McAllister: A single redundant pair of hardware-based nodes in a content infrastructure can handle the workload of 20-60 equivalent general purpose servers running software middleware. Software solutions have widely variable latency characteristics as volumes increase, leading many firms to deploy infrastructures that can handle five or more times market peaks. This can literally mean hundreds or thousands of servers that are very lightly loaded under normal market conditions, just to assure reasonable performance during trading spikes. Hardware solutions can handle many more connections, greater throughput and perform consistently as loading limits are approached. Additionally, a single hardware infrastructure can combine the requirements of low-latency middleware and persistent messaging for tasks such as order routing without impact on performance.

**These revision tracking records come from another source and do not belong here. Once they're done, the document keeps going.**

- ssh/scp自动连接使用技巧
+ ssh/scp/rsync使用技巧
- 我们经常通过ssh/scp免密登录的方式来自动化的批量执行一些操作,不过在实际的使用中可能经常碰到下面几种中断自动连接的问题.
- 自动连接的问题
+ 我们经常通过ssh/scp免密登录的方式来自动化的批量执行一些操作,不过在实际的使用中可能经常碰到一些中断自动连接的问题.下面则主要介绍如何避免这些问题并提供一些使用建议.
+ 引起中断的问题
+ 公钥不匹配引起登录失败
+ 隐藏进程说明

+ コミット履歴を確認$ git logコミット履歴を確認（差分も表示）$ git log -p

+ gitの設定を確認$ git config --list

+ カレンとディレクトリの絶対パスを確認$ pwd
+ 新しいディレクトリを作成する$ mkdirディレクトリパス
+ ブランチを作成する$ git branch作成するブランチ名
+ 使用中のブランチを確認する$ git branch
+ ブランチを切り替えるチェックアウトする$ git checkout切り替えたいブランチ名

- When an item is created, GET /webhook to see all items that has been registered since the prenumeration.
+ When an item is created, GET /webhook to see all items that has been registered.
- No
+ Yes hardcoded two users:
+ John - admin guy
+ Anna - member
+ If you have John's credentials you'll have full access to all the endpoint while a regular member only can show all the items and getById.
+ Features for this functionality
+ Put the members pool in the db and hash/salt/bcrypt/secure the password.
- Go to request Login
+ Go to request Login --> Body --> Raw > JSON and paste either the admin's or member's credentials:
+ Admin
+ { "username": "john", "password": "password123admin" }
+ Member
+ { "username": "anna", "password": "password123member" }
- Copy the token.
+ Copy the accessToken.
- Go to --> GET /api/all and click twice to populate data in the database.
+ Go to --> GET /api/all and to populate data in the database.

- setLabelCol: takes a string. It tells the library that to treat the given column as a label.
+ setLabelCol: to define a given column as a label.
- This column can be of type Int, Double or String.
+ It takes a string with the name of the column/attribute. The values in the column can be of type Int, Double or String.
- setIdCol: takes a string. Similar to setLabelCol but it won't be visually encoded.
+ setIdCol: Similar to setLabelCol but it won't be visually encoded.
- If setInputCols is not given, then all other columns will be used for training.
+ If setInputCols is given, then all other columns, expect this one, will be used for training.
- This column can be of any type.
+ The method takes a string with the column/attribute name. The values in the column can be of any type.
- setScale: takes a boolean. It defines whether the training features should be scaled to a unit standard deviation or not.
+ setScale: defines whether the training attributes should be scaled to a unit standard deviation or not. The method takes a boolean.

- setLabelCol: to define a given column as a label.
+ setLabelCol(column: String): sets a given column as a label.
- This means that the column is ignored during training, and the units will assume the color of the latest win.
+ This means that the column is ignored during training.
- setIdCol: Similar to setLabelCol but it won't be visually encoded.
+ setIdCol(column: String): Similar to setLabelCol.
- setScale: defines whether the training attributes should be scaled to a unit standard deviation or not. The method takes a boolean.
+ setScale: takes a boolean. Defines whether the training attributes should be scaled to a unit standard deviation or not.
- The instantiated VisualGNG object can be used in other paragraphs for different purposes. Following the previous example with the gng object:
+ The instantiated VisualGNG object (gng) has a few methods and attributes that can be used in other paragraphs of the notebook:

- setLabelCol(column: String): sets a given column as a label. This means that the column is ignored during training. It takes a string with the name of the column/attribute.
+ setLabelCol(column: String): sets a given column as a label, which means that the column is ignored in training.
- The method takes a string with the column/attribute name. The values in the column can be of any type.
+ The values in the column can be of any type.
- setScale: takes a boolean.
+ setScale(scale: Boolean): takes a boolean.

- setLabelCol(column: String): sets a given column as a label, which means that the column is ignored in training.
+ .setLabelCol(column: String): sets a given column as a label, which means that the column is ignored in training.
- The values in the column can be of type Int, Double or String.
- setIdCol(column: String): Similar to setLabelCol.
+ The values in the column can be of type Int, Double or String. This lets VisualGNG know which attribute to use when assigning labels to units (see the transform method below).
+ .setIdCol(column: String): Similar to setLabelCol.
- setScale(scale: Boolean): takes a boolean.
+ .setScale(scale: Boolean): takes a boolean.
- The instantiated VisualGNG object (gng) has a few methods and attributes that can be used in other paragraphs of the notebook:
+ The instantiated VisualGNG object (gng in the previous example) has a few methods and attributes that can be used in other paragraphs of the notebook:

Woodward: The energy consumption of processors is reducing dramatically. Firms should pressurise their co-location vendors on the range of technical configurations being offered and data centre design to ensure optimum service. They should also tune their applications at the time of relocation, making sure performance is optimised, rather than simply re-hosting existing software. For example, simple use of processor-based acceleration has been proved to improve performance of FIX throughput, and code optimisation is usually expected to contribute at least five per cent gains, reflected in both speed and scale of business process and energy consumption.
Pat Aughavin, AMD
"Virtualisation is one of the emerging trends which firms are using to run multiple systems and applications on the same server, …"
Is parallel processing fundamental to facilitating algo/auto trading? If so, what technologies should firms deploy?
Aughavin: Yes, and many of the technologies that
companies should be looking to deploy, such as FPGA, GPGPU1, and
multi-core processing are being evaluated. From a GPU
perspective, the bottlenecks are mainly in data transfer and
latency rather than computation. Until recently, GPU products
were not suitable for data-intensive tasks. However, with newer
hardware the latency (i.e. transfer to GPU and back) can be
mostly hidden, meaning that the acceleration from GPU-based
searches and other algorithms will become more apparent very
soon. The GPU will excel at more computationally-intensive tasks.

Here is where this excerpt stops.